**WHAT TO PRODUCE:**
Would you repeat exactly the part of the listing below that runs from the line containing "Xavier Rhodes | Pos: DB -> WR" down to the line containing "Mean | Pre: 183.05 -> 183.12", inclusive, and nothing else?

**MATERIAL PROVIDED:**
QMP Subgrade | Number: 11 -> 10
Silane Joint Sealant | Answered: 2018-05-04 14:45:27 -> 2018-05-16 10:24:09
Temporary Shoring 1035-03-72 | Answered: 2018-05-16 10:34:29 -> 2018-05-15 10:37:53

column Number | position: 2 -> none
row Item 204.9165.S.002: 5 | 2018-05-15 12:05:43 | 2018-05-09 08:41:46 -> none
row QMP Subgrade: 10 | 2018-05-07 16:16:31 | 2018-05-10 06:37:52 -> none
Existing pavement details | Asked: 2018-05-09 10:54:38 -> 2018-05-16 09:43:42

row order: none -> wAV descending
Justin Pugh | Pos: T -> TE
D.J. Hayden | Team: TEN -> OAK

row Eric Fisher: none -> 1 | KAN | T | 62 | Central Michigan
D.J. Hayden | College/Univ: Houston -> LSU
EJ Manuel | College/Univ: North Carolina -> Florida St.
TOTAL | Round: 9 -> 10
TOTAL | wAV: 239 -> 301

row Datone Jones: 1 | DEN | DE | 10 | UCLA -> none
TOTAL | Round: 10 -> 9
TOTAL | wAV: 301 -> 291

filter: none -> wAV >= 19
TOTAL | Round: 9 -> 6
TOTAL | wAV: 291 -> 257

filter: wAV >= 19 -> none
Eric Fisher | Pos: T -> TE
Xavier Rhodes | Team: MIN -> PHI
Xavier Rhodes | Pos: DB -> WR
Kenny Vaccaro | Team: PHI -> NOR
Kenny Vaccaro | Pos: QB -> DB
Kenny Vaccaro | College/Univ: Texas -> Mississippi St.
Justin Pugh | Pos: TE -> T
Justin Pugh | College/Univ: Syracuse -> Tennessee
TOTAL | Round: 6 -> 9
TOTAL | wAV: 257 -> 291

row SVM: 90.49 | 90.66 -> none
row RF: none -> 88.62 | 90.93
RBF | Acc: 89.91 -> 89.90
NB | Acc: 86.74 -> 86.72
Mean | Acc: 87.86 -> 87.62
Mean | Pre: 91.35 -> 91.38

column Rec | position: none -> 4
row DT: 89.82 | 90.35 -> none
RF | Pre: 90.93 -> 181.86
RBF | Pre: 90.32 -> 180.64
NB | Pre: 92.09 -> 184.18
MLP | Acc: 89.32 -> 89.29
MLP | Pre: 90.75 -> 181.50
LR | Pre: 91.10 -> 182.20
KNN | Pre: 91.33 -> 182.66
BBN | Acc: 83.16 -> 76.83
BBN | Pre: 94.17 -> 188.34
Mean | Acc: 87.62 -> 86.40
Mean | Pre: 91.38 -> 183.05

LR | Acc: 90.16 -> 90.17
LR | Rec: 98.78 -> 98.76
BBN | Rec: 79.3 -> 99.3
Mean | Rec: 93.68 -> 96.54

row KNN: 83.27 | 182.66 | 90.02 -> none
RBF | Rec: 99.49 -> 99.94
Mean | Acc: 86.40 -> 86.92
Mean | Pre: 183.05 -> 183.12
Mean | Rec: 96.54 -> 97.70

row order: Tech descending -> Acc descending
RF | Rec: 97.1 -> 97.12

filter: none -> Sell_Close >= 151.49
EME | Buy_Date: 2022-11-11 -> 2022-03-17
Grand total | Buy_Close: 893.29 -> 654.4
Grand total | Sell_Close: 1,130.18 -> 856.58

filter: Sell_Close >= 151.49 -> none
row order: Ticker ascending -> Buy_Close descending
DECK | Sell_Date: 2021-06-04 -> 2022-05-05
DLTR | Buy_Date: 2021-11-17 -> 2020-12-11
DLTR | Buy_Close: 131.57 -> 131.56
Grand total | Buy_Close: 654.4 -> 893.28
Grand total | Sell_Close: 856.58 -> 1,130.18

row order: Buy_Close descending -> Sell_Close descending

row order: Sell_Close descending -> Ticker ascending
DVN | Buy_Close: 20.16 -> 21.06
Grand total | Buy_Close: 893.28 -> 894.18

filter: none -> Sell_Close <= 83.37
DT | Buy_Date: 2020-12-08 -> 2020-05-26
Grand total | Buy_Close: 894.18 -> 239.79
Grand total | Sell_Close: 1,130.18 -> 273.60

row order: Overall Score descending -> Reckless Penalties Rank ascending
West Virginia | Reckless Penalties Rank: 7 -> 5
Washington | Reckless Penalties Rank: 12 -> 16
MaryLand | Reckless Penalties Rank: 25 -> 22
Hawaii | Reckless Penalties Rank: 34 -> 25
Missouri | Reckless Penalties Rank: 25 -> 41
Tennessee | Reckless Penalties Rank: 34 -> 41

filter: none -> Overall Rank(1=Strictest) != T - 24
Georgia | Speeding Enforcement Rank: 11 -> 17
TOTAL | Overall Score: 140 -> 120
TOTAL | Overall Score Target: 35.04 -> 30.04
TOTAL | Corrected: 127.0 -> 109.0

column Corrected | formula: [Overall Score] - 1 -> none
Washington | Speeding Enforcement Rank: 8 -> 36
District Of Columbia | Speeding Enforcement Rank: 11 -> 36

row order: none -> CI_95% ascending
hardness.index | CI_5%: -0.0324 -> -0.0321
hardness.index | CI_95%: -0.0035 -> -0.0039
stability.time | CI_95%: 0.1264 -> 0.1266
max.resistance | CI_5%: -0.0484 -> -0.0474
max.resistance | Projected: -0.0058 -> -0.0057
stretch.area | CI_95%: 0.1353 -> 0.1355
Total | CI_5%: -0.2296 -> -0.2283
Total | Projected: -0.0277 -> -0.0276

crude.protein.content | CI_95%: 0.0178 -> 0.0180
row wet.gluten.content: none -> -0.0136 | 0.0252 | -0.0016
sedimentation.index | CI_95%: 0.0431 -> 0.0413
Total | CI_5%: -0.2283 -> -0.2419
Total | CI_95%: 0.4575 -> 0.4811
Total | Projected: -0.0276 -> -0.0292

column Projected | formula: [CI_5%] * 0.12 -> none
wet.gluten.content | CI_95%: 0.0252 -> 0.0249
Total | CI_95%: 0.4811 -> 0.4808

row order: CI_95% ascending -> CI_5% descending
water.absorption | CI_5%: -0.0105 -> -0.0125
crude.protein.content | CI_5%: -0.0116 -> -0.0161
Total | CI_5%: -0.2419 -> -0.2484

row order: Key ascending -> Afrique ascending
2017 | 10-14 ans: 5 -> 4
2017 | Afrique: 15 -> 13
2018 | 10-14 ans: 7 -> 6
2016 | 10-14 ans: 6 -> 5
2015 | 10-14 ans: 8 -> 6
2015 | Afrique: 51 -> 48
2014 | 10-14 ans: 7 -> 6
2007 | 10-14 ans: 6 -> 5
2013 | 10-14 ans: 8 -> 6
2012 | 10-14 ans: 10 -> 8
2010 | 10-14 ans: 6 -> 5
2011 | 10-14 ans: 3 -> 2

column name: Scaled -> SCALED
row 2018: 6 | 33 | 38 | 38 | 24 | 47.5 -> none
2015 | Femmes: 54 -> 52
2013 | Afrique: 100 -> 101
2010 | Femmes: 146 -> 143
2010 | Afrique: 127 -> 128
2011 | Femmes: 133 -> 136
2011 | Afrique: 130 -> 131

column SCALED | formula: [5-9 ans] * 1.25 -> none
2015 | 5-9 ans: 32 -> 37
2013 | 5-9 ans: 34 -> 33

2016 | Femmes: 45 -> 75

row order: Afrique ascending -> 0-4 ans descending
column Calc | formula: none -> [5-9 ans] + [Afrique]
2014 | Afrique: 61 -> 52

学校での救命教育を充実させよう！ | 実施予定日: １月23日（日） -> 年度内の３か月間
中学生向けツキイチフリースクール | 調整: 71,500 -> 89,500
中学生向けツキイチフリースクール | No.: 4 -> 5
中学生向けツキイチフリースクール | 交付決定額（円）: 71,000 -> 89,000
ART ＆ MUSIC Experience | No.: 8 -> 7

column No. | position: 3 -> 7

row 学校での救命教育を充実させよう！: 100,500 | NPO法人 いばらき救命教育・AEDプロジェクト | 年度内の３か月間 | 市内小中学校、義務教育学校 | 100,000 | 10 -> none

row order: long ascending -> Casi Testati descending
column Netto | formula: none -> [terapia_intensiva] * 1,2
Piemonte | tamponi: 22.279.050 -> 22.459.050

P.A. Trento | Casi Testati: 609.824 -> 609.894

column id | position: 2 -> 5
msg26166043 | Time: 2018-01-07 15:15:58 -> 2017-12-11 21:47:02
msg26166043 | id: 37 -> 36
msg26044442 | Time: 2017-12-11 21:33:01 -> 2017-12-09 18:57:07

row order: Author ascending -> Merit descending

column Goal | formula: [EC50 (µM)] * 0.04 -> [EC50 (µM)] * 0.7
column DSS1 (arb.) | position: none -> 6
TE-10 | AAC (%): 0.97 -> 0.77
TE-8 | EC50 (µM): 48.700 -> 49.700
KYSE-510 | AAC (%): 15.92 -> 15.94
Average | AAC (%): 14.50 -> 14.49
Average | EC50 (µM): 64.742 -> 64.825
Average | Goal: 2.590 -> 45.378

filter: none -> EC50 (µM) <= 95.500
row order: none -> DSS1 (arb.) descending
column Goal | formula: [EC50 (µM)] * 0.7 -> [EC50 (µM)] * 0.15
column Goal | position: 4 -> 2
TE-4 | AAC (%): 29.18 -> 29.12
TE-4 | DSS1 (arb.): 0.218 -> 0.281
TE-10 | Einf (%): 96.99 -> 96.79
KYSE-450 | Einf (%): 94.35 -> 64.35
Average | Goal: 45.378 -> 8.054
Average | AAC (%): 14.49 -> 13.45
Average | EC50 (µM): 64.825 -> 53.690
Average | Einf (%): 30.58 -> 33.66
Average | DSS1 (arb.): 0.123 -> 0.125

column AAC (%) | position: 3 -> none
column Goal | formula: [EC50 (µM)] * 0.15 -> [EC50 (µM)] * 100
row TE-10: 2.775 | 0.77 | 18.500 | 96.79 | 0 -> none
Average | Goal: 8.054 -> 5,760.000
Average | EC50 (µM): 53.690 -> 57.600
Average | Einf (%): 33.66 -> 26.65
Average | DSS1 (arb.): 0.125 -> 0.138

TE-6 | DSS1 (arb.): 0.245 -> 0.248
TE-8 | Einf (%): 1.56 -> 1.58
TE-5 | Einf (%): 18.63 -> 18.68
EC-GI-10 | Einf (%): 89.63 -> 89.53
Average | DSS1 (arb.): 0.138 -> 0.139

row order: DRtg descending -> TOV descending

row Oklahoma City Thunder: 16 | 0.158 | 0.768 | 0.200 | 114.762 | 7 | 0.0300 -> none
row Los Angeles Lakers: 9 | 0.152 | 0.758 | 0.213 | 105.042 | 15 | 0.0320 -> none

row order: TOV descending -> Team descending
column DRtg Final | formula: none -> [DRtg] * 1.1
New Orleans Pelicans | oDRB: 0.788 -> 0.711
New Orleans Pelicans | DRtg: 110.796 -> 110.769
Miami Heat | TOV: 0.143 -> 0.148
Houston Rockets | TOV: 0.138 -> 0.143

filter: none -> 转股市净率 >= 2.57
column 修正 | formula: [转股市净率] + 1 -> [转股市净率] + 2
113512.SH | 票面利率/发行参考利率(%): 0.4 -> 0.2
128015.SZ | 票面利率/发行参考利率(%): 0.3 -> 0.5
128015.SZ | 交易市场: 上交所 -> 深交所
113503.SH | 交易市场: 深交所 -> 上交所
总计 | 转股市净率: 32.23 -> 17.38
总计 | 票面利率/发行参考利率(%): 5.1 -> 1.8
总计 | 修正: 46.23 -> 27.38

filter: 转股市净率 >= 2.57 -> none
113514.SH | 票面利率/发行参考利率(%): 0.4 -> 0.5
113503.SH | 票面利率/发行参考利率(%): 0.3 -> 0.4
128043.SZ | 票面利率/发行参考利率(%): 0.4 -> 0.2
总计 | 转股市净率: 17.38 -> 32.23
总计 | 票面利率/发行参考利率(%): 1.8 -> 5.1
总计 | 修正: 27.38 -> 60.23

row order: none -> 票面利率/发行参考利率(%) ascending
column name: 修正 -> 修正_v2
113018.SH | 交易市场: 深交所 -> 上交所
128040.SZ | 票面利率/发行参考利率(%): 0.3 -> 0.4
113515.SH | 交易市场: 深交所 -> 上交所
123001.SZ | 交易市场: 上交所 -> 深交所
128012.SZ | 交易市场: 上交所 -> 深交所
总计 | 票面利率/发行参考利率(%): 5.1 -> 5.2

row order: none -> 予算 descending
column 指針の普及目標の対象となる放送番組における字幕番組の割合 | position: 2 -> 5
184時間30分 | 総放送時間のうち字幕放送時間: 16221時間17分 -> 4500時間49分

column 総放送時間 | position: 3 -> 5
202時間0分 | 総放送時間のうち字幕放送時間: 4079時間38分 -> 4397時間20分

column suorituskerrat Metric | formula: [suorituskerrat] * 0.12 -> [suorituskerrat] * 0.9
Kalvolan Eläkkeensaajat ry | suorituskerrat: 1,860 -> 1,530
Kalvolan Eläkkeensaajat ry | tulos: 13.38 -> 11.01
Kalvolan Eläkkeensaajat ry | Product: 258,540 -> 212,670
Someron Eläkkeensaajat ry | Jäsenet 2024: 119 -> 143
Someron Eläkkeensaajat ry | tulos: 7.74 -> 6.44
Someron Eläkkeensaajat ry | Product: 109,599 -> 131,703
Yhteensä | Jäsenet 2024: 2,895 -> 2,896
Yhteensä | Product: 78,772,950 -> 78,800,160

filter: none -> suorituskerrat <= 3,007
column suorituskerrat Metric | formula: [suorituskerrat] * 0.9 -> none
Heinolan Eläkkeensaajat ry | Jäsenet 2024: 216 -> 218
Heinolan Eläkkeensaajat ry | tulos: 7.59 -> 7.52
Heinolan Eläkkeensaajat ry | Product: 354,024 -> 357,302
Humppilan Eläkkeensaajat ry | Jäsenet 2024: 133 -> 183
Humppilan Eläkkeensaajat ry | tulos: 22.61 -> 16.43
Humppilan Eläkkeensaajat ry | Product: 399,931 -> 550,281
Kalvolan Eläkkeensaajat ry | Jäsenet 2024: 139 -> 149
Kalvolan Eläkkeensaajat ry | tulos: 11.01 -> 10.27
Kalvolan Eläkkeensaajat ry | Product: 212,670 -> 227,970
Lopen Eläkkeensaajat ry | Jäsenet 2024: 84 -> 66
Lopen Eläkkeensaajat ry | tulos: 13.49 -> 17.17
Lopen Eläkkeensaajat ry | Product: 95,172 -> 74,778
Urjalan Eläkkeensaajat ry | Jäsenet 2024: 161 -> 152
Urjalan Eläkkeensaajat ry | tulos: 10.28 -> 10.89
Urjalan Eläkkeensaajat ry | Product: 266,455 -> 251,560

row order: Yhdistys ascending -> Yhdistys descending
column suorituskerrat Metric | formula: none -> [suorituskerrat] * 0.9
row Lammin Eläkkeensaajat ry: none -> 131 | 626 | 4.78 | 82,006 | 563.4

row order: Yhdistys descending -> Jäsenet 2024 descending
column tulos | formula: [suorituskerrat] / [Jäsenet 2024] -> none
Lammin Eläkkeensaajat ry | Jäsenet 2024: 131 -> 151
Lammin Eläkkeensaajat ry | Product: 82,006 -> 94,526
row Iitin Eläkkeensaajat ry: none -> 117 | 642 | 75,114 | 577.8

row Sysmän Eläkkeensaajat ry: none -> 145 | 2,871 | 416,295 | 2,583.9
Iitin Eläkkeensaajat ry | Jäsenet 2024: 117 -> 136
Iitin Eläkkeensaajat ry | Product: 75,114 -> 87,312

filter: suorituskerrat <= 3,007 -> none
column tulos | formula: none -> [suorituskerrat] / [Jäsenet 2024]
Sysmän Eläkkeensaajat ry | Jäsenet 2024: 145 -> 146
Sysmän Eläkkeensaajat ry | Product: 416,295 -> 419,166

**REPLY TO THE EXERCISE:**
Xavier Rhodes | Pos: DB -> WR
Kenny Vaccaro | Team: PHI -> NOR
Kenny Vaccaro | Pos: QB -> DB
Kenny Vaccaro | College/Univ: Texas -> Mississippi St.
Justin Pugh | Pos: TE -> T
Justin Pugh | College/Univ: Syracuse -> Tennessee
TOTAL | Round: 6 -> 9
TOTAL | wAV: 257 -> 291

row SVM: 90.49 | 90.66 -> none
row RF: none -> 88.62 | 90.93
RBF | Acc: 89.91 -> 89.90
NB | Acc: 86.74 -> 86.72
Mean | Acc: 87.86 -> 87.62
Mean | Pre: 91.35 -> 91.38

column Rec | position: none -> 4
row DT: 89.82 | 90.35 -> none
RF | Pre: 90.93 -> 181.86
RBF | Pre: 90.32 -> 180.64
NB | Pre: 92.09 -> 184.18
MLP | Acc: 89.32 -> 89.29
MLP | Pre: 90.75 -> 181.50
LR | Pre: 91.10 -> 182.20
KNN | Pre: 91.33 -> 182.66
BBN | Acc: 83.16 -> 76.83
BBN | Pre: 94.17 -> 188.34
Mean | Acc: 87.62 -> 86.40
Mean | Pre: 91.38 -> 183.05

LR | Acc: 90.16 -> 90.17
LR | Rec: 98.78 -> 98.76
BBN | Rec: 79.3 -> 99.3
Mean | Rec: 93.68 -> 96.54

row KNN: 83.27 | 182.66 | 90.02 -> none
RBF | Rec: 99.49 -> 99.94
Mean | Acc: 86.40 -> 86.92
Mean | Pre: 183.05 -> 183.12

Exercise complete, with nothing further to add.